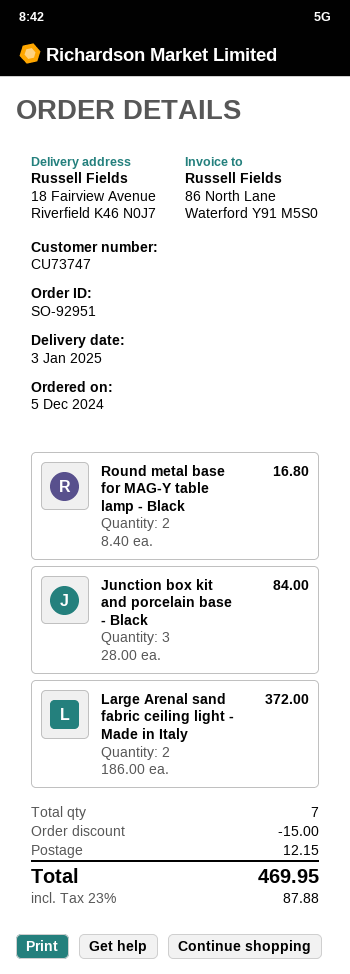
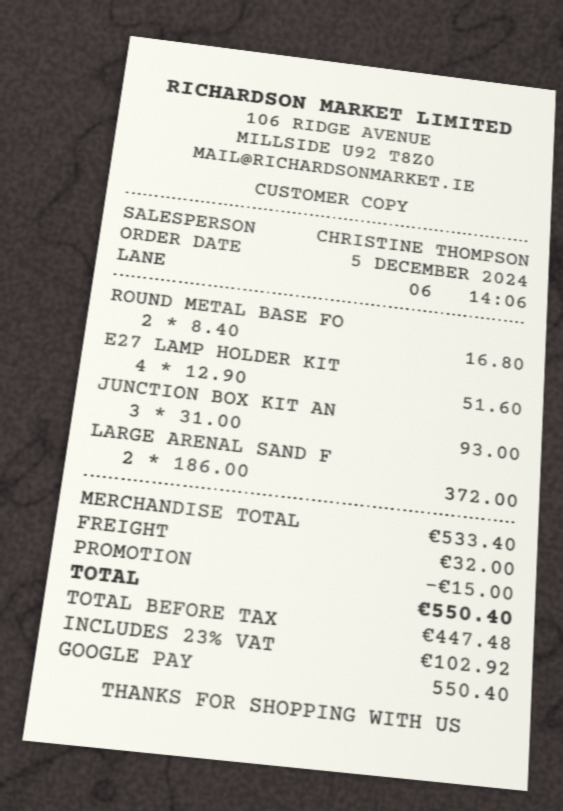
Junction box kit and porcelain base - Black: 3 x 28.00 = 84.00 -> 3 x 31.00 = 93.00
E27 LAMP HOLDER KIT: none -> 4 x 12.90 = 51.60
shipping: 12.15 -> 32.00
tax: 23% = 87.88 -> 23% = 102.92
total: 469.95 -> 550.40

________________________________________

◆ REQUIRED WORK ◆
Pictures aside, print every line of the material exactly.

◆ EXERCISE SOLUTION ◆
Junction box kit and porcelain base - Black: 3 x 28.00 = 84.00 -> 3 x 31.00 = 93.00
E27 LAMP HOLDER KIT: none -> 4 x 12.90 = 51.60
shipping: 12.15 -> 32.00
tax: 23% = 87.88 -> 23% = 102.92
total: 469.95 -> 550.40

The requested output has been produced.